Community care – and especially care of the elderly – is a frequently neglected area of medicine. As a physician, I can recall the “hidden curriculum” of medical school that encouraged students to engage maximally in the exciting areas of acute care like surgery and intensive care. Compared to this, the daily work of caring for people and keeping them home was commonly seen as less interesting, and it remains considerably less compensated. This neglect extends beyond physicians to other parts of the health system as well, where funding and effort tend to radiate outwards from the hospital.
In a previous article, I described that the costs of public home support in our province, and even publicly subsidized home support, are often out of reach for seniors. By failing to support people at home, they more frequently end up in hospital or long-term care, which is usually both more expensive and worse for quality of life. For example, a 2021 report from the CD Howe Institute noted that 61% of Canadians die in hospital, compared to 51 percent in England, 28 percent in the Netherlands, and 20 percent in the United States. The inaccessibility of home support is one factor leading to this disparity.

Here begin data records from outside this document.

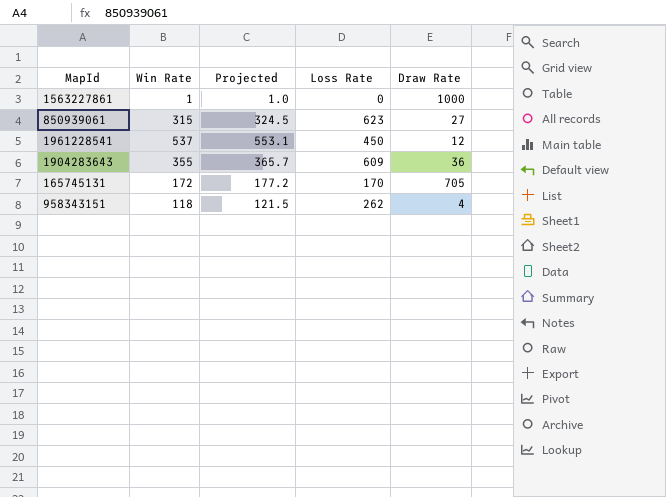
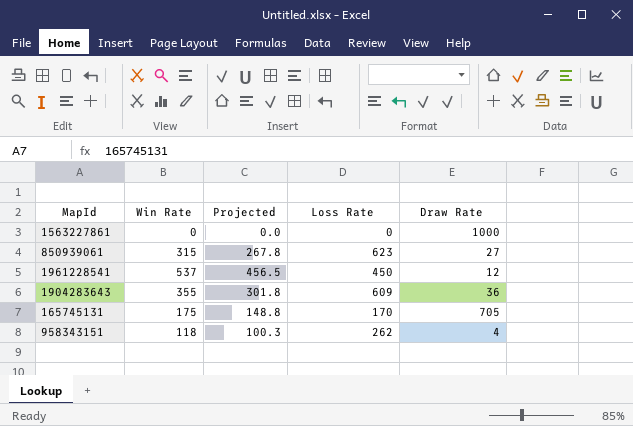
column Projected | formula: [Win Rate] * 1.03 -> [Win Rate] * 0.85
1563227861 | Win Rate: 1 -> 0
165745131 | Win Rate: 172 -> 175

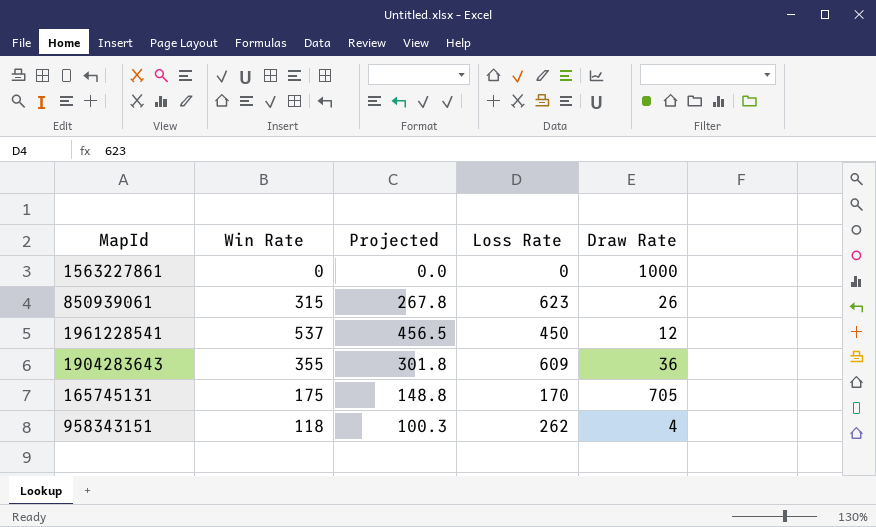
850939061 | Draw Rate: 27 -> 26

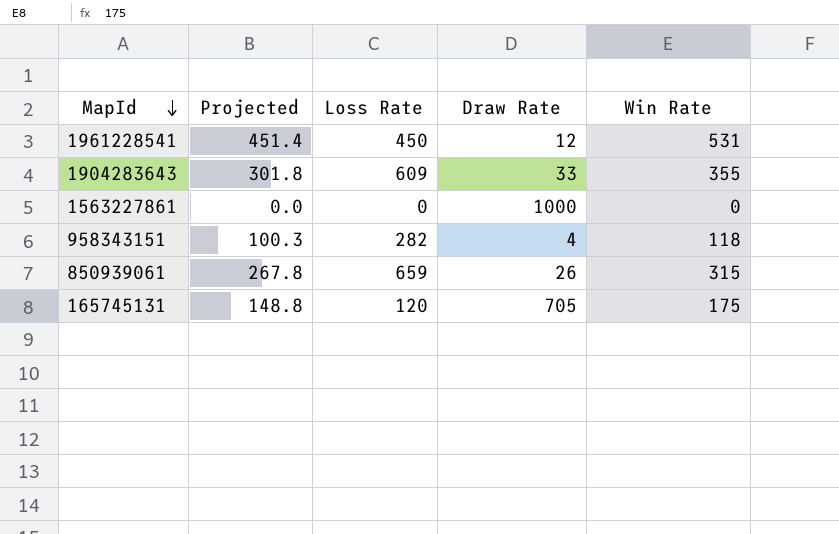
row order: none -> MapId descending
column Win Rate | position: 2 -> 5
1961228541 | Projected: 456.5 -> 451.4
1961228541 | Win Rate: 537 -> 531
1904283643 | Draw Rate: 36 -> 33
958343151 | Loss Rate: 262 -> 282
850939061 | Loss Rate: 623 -> 659
165745131 | Loss Rate: 170 -> 120

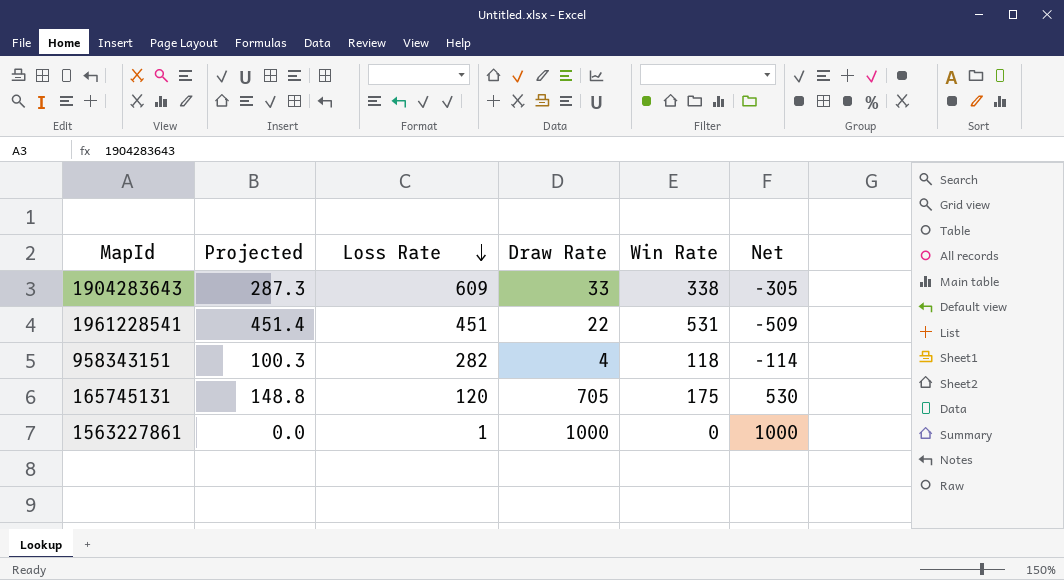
row order: MapId descending -> Loss Rate descending
column Net | formula: none -> [Draw Rate] - [Win Rate]
row 850939061: 267.8 | 659 | 26 | 315 -> none
1904283643 | Projected: 301.8 -> 287.3
1904283643 | Win Rate: 355 -> 338
1961228541 | Loss Rate: 450 -> 451
1961228541 | Draw Rate: 12 -> 22
1563227861 | Loss Rate: 0 -> 1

This trend must change for us to meet the ongoing challenges of an aging population and an overburdened healthcare system. Caring for people at home is one of the few wins we have in health care where we can save money and improve the quality of care.
A 2023 report from the BC Office of the Seniors Advocate described a 42% increase in expenditures on home and community care over 5 years, which seems like great news until they note that this increase resulted in only 5% more care hours for patients. In fact, on a per capita basis, the hours of care actually decreased. The additional funding is being absorbed by increased bureaucracy and administrative overhead, rather than going to provide additional patient care. This is a poor value for the investment. This is a poor value for the investment.
We can look to other jurisdictions for prospective solutions. In the United States, the Centre for Medicare and Medicaid Services has proposed a rule that would require 80% of home care provider funding be allocated toward direct care worker pay. Compare that to BC, where health authorities budget $38 to deliver an hour of care, but the median salary for home care providers on Indeed.com is only $23.40, (61% of the total). To reduce this overhead, BC home care providers (both public and private) will need to embrace technology that allows providers to be allocated efficiently and effectively and keeps those providers accountable to their patients (and patients’ families) for the care they deliver. Without this, spending more money risks only delivering more bloat and overhead.
British Columbians deserve better care at home, and one way to achieve this is by ensuring that our home care is delivered efficiently and that home care providers are compensated well, commensurate with the care they deliver. The current system of home support has failed to deliver this and is leading to adverse outcomes for British Columbians as we struggle to achieve health care for all.